Prior to launching my coaching practice, I spent 25 years in sales. It provided excellent training for understanding how and why people buy. One of the most important bits of wisdom I learned was that prospects have two imaginary buttons in their head – one button is labeled “price” and the other button is marked “value”. When your prospect realizes how the value of your services outweighs the price of your services, they seldom shy away from a fair price.
Properly pricing your products and services begins with clearly understanding your value. The two tools that help discover the significance your business services provide are your marketing persona and your key benefits.
A marketing persona is a fictional characterization of your ideal client. Your marketing persona helps identify what is most important to your ideal client. It helps you speak directly, distinctly, and more confidently, to their needs.

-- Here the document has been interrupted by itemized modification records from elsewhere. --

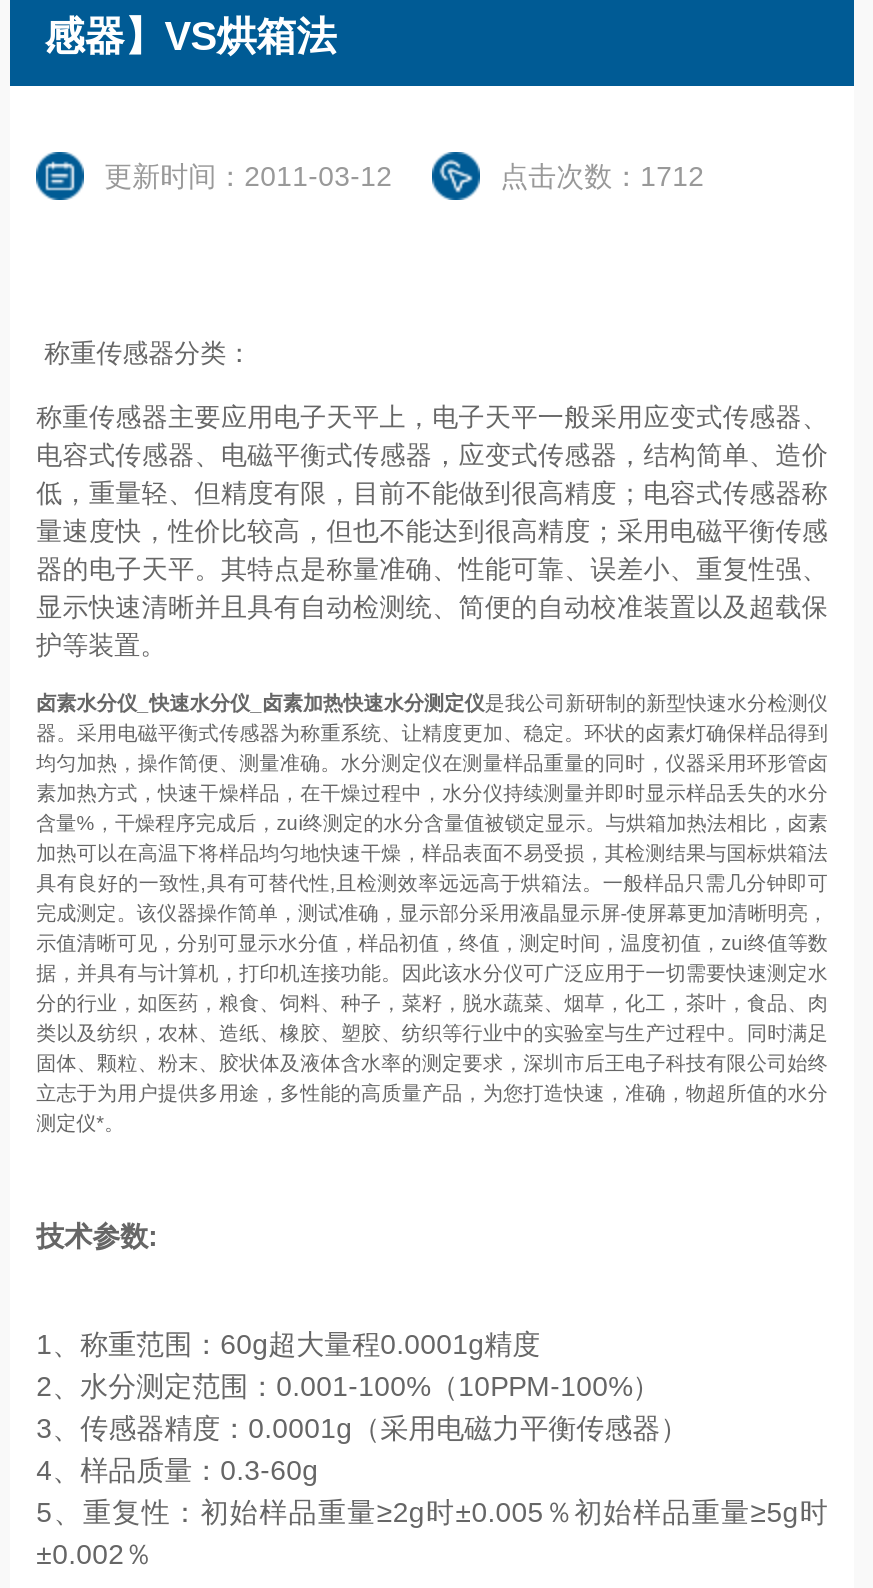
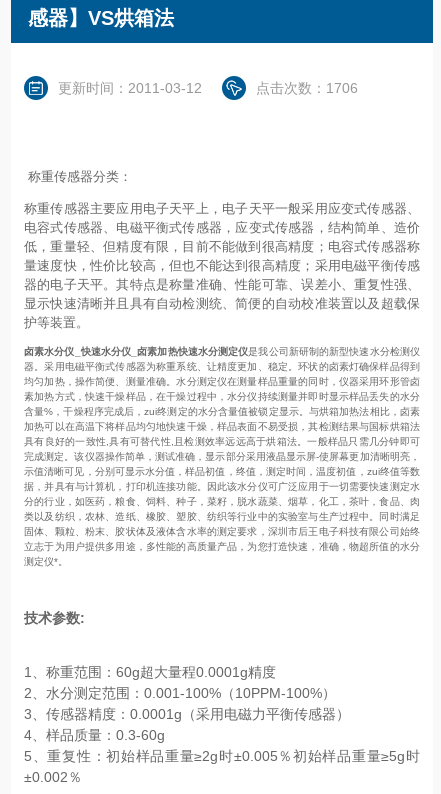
- 点击次数：1712
+ 点击次数：1706
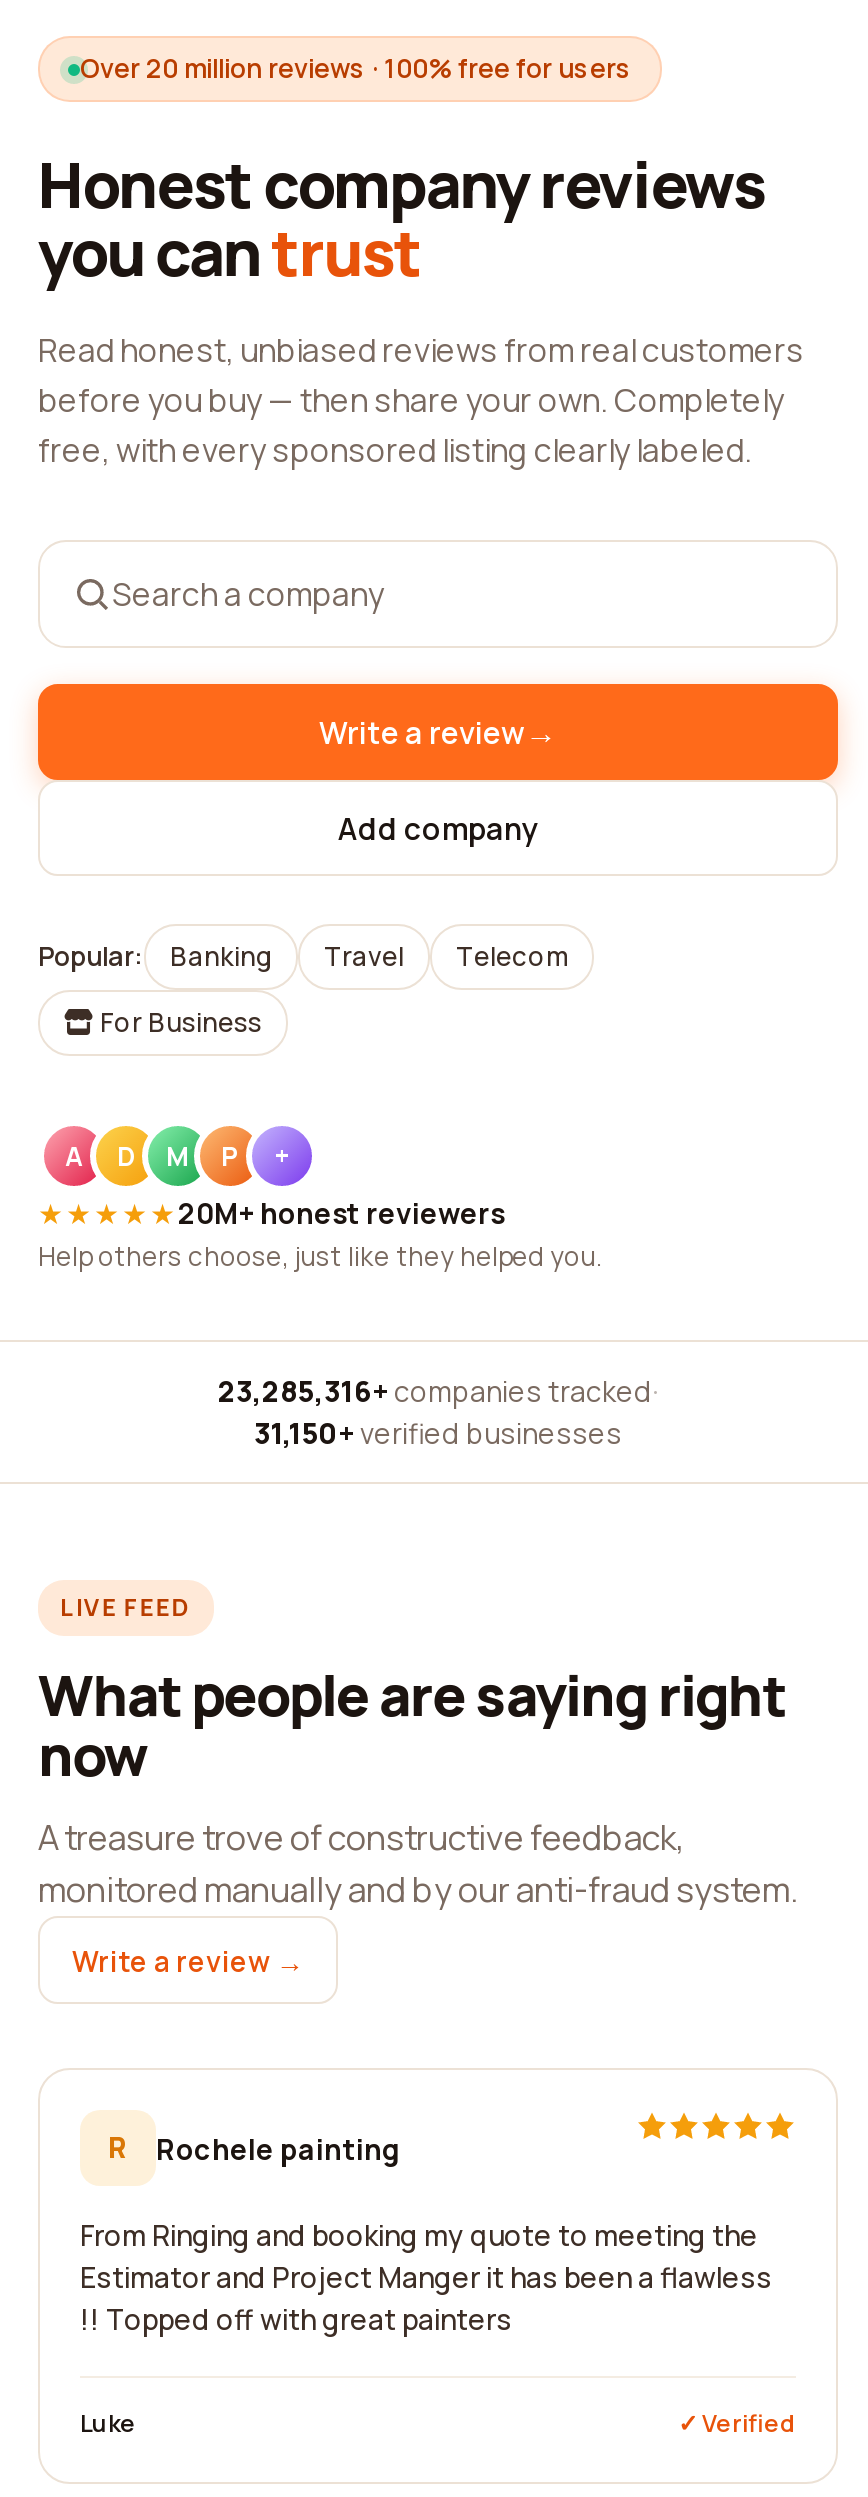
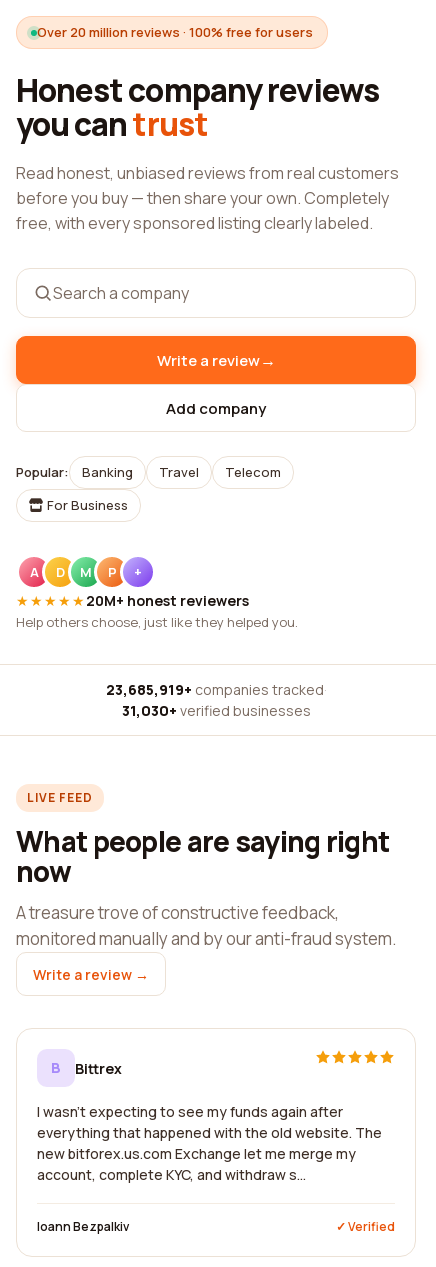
- 23,285,316+ companies tracked ·
+ 23,685,919+ companies tracked ·

- 31,150+ verified businesses
+ 31,030+ verified businesses

- R
- Rochele painting
+ B
+ Bittrex

- From Ringing and booking my quote to meeting the
- Estimator and Project Manger it has been a flawless
- !! Topped off with great painters
+ I wasn't expecting to see my funds again after
+ everything that happened with the old website. The
+ new bitforex.us.com Exchange let me merge my
+ account, complete KYC, and withdraw s...

- Luke
+ Ioann Bezpalkiv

Well-defined features and benefits differentiate your service in the marketplace. Features are aspects of your service that are tangible, factual, identifiable, and are of greater importance to you. Features lead to benefits. Benefits are more important to the buyer. They create emotion, incite passion, solve problems, and enhance results. Benefits are what and why customers buy. Make sure the benefits of your business service are in sync with what your ideal client values.
Understanding your value helps institute an appropriate pricing strategy for your business – one that creates a win-win for you and your client. You’ll be surprised how easily clients will accept your price when they realize that it’s a fair exchange for the value you provide.